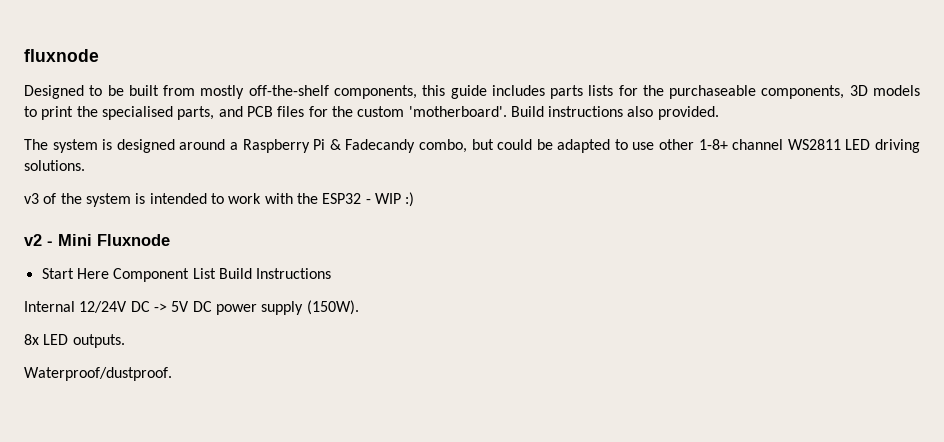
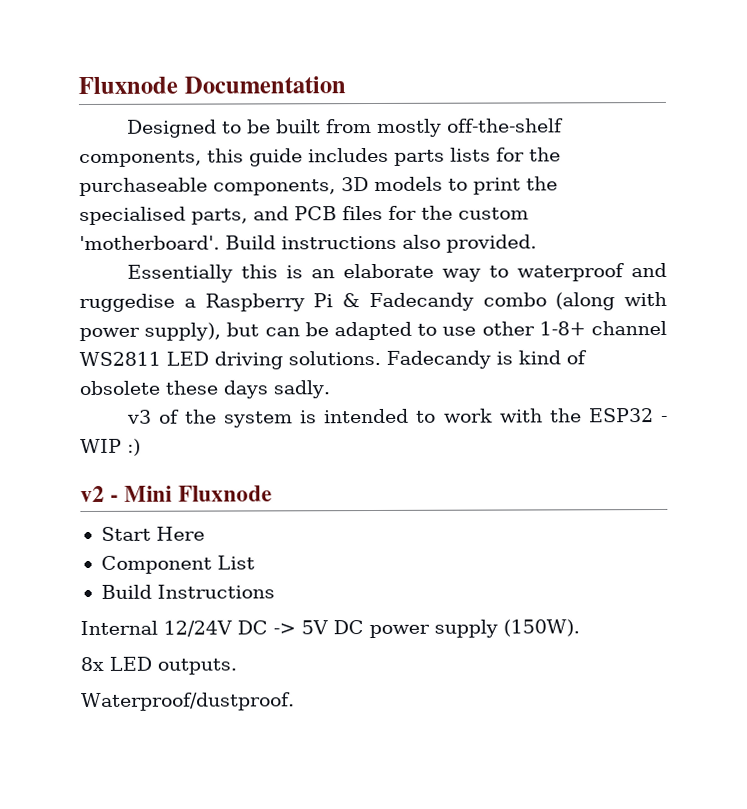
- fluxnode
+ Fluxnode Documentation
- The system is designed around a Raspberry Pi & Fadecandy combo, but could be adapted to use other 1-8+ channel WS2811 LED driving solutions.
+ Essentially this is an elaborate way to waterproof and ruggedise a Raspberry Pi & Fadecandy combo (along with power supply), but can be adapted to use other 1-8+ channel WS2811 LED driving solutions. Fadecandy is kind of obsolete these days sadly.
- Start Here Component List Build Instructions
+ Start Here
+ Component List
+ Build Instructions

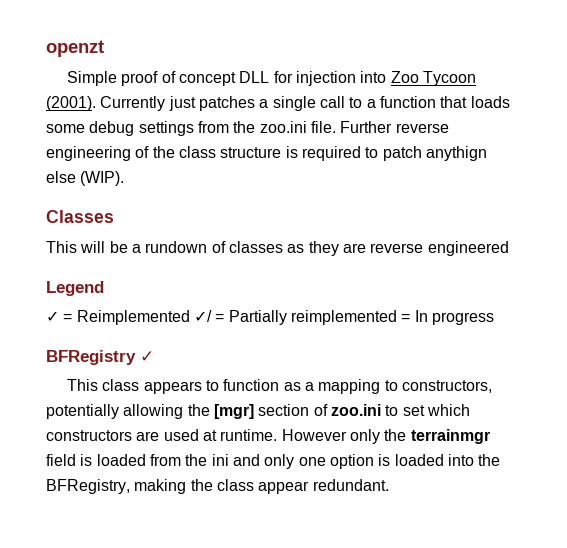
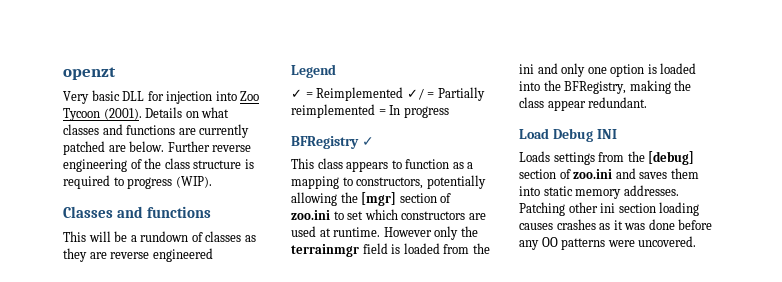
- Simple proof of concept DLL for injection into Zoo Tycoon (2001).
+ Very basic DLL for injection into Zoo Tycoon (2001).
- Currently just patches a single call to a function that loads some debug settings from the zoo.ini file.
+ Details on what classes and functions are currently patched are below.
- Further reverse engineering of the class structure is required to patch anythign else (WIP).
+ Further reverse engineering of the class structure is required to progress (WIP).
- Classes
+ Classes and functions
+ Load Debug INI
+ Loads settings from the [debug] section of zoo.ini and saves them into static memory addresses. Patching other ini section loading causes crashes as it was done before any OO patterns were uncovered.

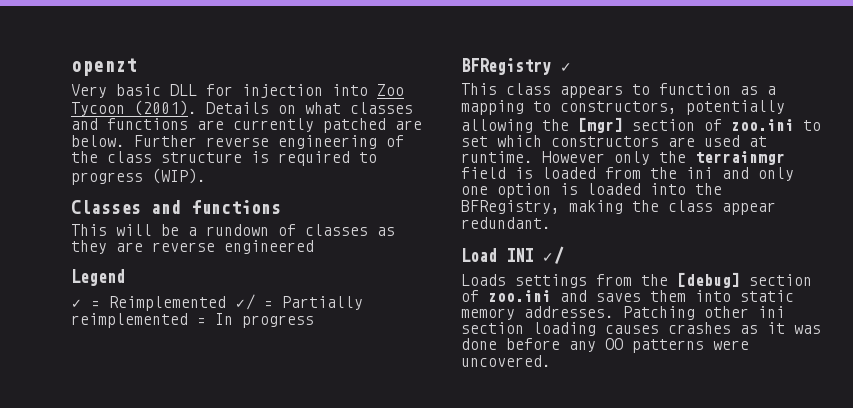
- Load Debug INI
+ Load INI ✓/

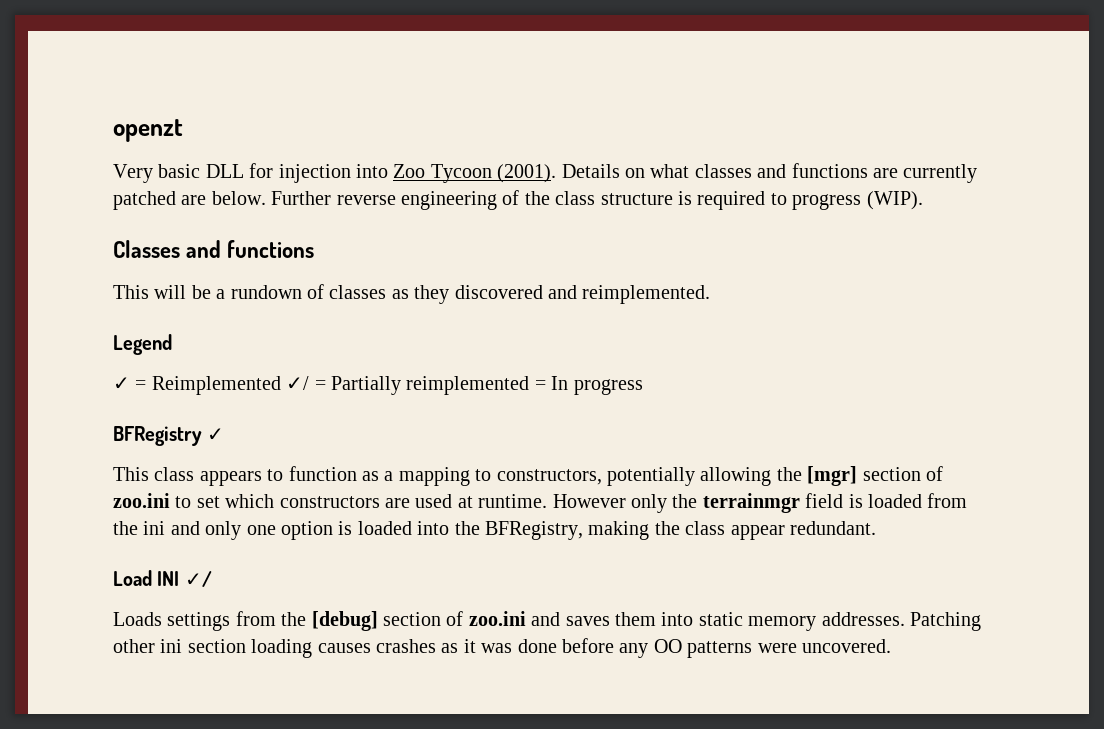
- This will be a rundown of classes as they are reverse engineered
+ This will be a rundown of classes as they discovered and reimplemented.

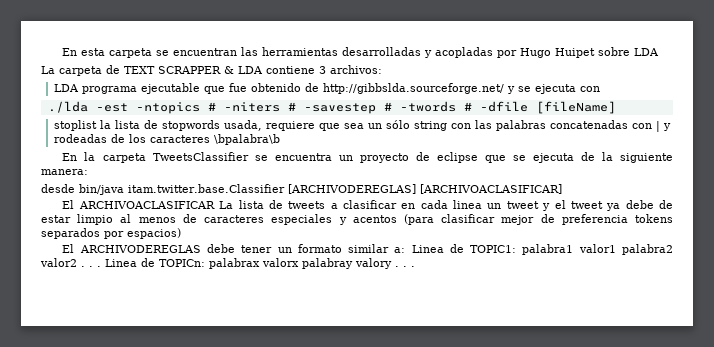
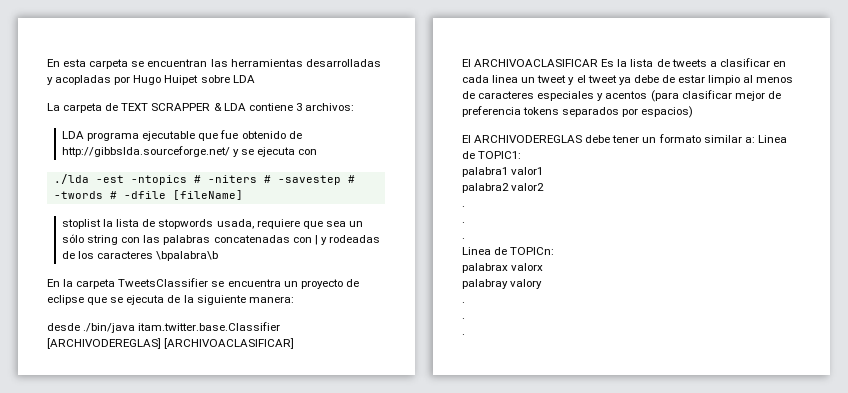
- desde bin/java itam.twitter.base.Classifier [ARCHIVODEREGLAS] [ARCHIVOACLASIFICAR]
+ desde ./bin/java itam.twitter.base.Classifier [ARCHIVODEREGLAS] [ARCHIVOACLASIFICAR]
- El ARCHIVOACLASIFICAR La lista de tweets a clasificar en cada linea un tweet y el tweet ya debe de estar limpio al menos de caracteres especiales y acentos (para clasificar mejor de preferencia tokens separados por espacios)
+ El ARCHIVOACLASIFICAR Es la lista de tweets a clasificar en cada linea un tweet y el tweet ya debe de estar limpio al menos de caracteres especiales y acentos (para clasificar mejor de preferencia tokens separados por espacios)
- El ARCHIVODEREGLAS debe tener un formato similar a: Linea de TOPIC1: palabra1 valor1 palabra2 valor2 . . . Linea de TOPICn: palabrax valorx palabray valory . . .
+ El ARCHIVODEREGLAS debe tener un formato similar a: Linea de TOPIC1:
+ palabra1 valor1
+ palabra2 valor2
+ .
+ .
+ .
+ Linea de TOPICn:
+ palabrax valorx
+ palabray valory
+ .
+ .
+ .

*****

[Exercise description] From the listing, reproduce every line where the word "into" is present.

[Worked solution]
- Simple proof of concept DLL for injection into Zoo Tycoon (2001).
+ Very basic DLL for injection into Zoo Tycoon (2001).
+ Loads settings from the [debug] section of zoo.ini and saves them into static memory addresses. Patching other ini section loading causes crashes as it was done before any OO patterns were uncovered.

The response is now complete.